» **EXERCISE DESCRIPTION**: The lines from the top of the material through the line with "(215, 158) none" are to be set down exactly. Leave the pictures out.

» **TASK MATERIAL**:

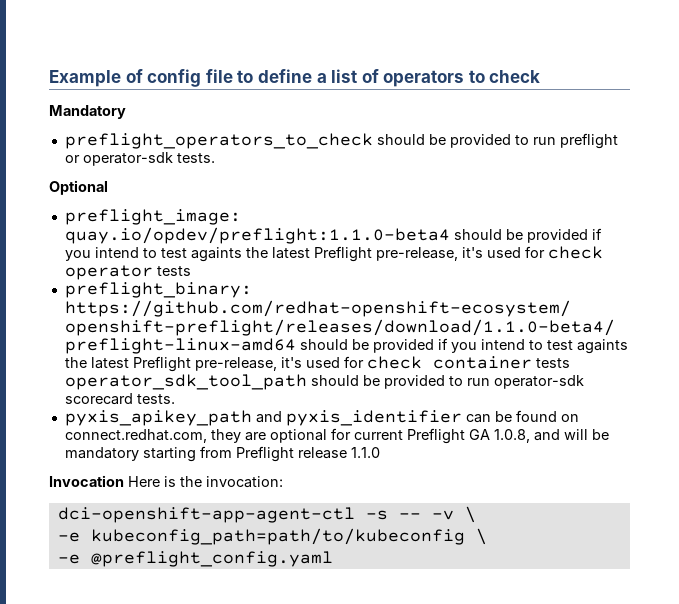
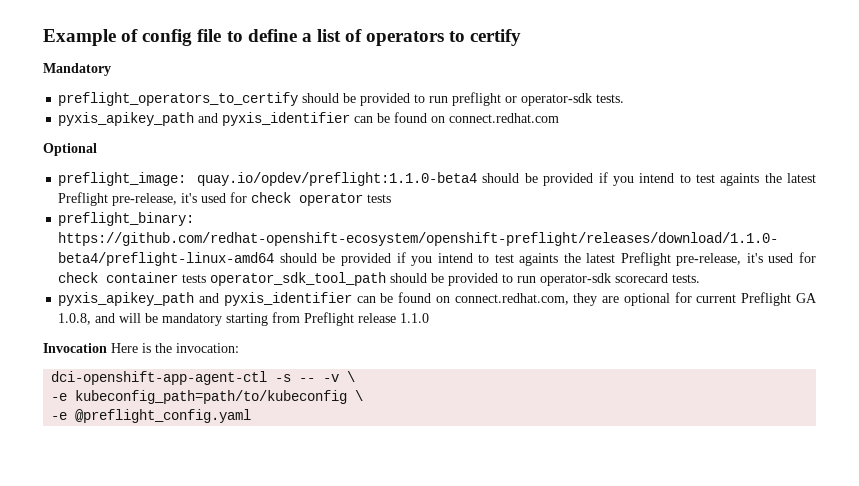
[489,70,541,83] check -> [470,29,522,46] certify
[64,133,373,149] preflight_operators_to_check -> [58,92,299,106] preflight_operators_to_certify
(215, 158) none -> [58,112,560,126] // pyxis_apikey_path and pyxis_identifier can be found on connect.redhat.com

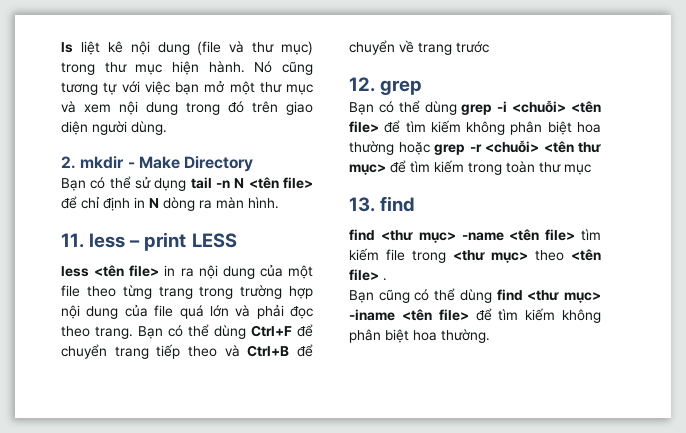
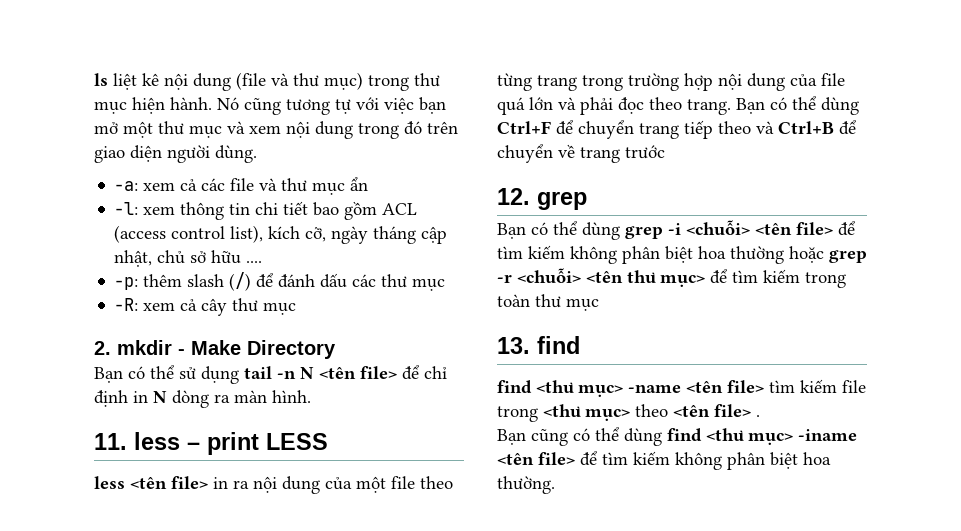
(167, 128) none -> [114,177,369,195] [114,201,418,220] [114,225,448,244] [114,250,263,267] [114,272,446,291] [114,298,297,316] // -a: xem cả các file và thư mục ẩn // -l: xem thông tin chi tiết bao gồm ACL (access control list), kích cỡ, ngày tháng cập nhật, chủ sở hữu .... // -p: thêm slash (/) để đánh dấu các thư mục // -R: xem cả cây thư mục

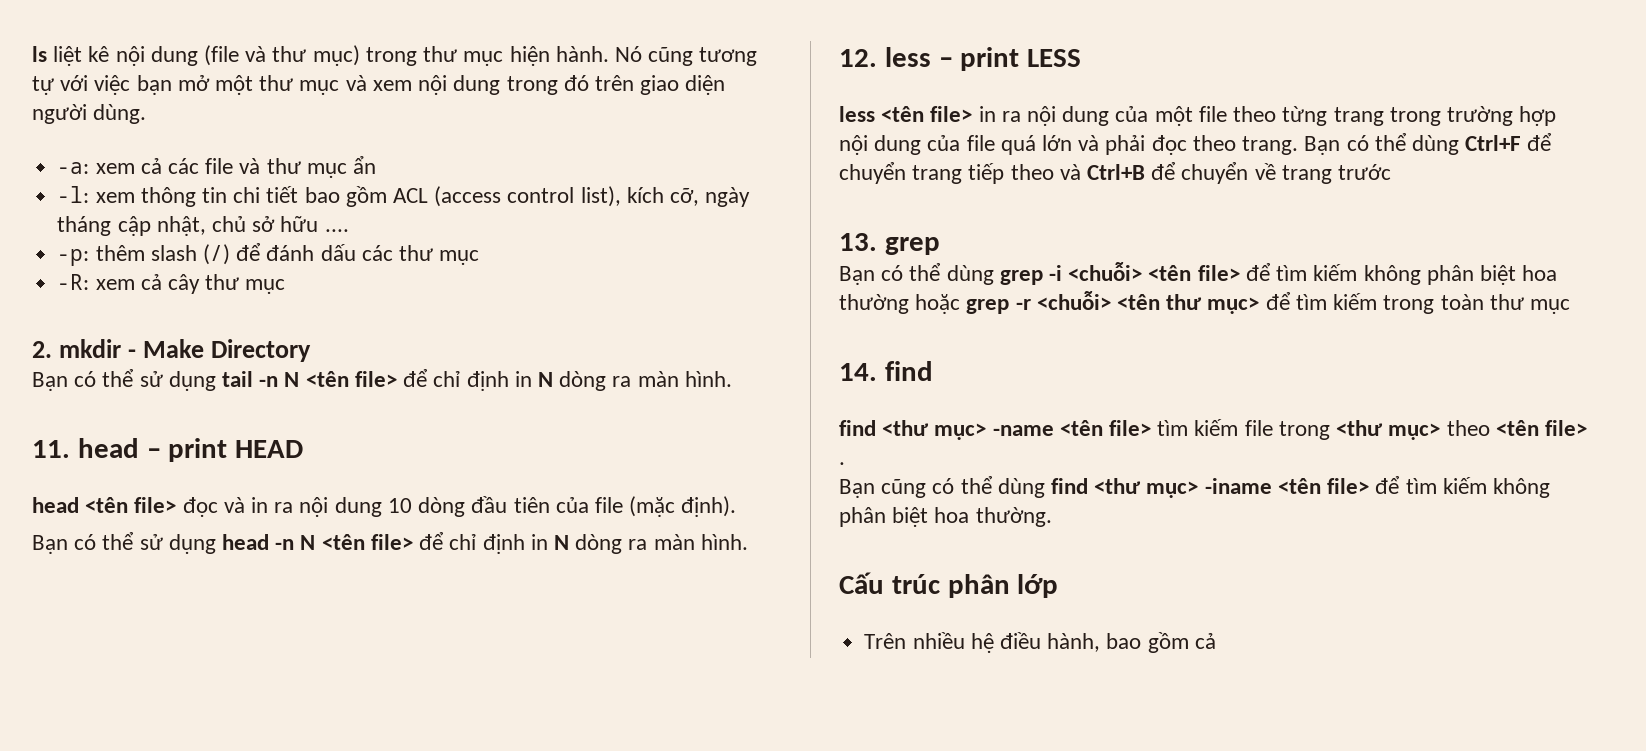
(127, 441) none -> [77,438,304,462] [32,496,737,517] [32,532,748,554] [839,49,877,67] head – print HEAD // head <tên file> đọc và in ra nội dung 10 dòng đầu tiên của file (mặc định). // Bạn có thể sử dụng head -n N <tên file> để chỉ định in N dòng ra màn hình. // 12.
[497,188,530,205] 12. -> [839,233,877,251] 13.
[497,337,530,354] 13. -> [839,363,877,381] 14.
(555, 485) none -> [839,572,1059,598] [864,632,1216,653] // Cấu trúc phân lớp // Trên nhiều hệ điều hành, bao gồm cả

» **YOUR SOLUTION**:
[489,70,541,83] check -> [470,29,522,46] certify
[64,133,373,149] preflight_operators_to_check -> [58,92,299,106] preflight_operators_to_certify
(215, 158) none -> [58,112,560,126] // pyxis_apikey_path and pyxis_identifier can be found on connect.redhat.com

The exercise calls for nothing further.